David Cruz

Posted on Jun 5 • Edited on Jun 7

A Clean-Room Kubernetes CrashLoopBackOff Incident Exercise for SRE/DevOps Learners

#kubernetes #devops #sre #learning

I have been building a small learning project called SRE Incident Practice Labs.

The idea is simple:

Most junior DevOps/SRE learners can read Kubernetes commands, run tutorials, or watch incident-response videos, but they rarely get to practice the judgment part of on-call work:

What is the alert actually saying?
What is affected?
What evidence supports the current hypothesis?
What is still unknown?
Is this a full outage or a degraded workflow?
What should be communicated now?
What should wait until there is more evidence?
How do you write the postmortem afterward?

So I built two free interactive browser labs where learners can practice first-pass incident triage using real terminal commands in a clean-room training environment.

No real company systems.
No private logs.
No employer incidents.
No customer data.
No proprietary runbooks.

Everything is fictional and synthetic.

The free labs

There are currently two free interactive labs on Killercoda.

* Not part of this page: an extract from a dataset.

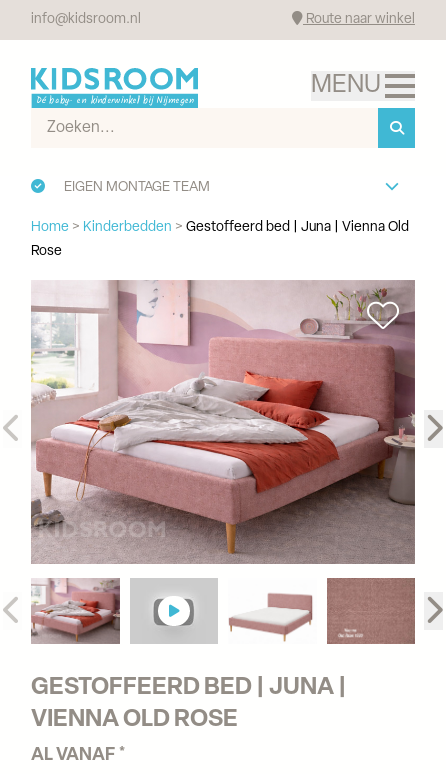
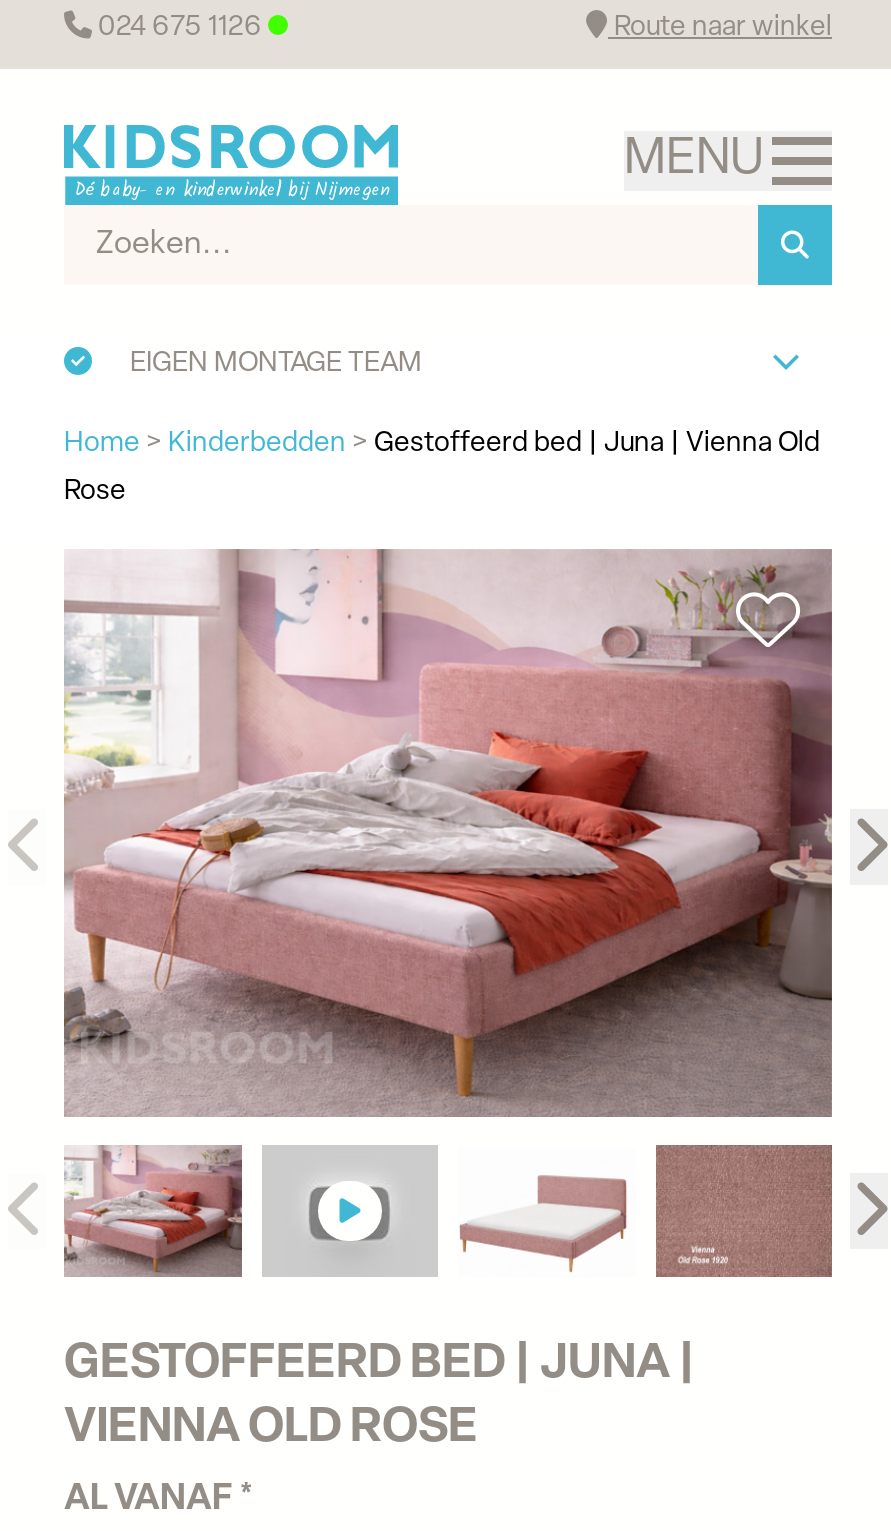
- info@kidsroom.nl
+ 024 675 1126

Lab 1: Kubernetes CrashLoopBackOff Triage

https://killercoda.com/josuecross/scenario/kubernetes-crashloopbackoff-triage

In this lab, you are the on-call responder for a fictional application called TaskFlow Demo.

A Kubernetes deployment left api-service in CrashLoopBackOff, and your job is to make the first triage pass.

You use real Kubernetes commands like:

kubectl get pods
kubectl describe pod
kubectl logs
kubectl get deployment
kubectl apply
kubectl rollout status

You inspect pod status, review events and logs, compare configuration expectations, apply a safe fix-forward, verify recovery, and write a short first incident update.

The goal is not to memorize one CrashLoopBackOff fix.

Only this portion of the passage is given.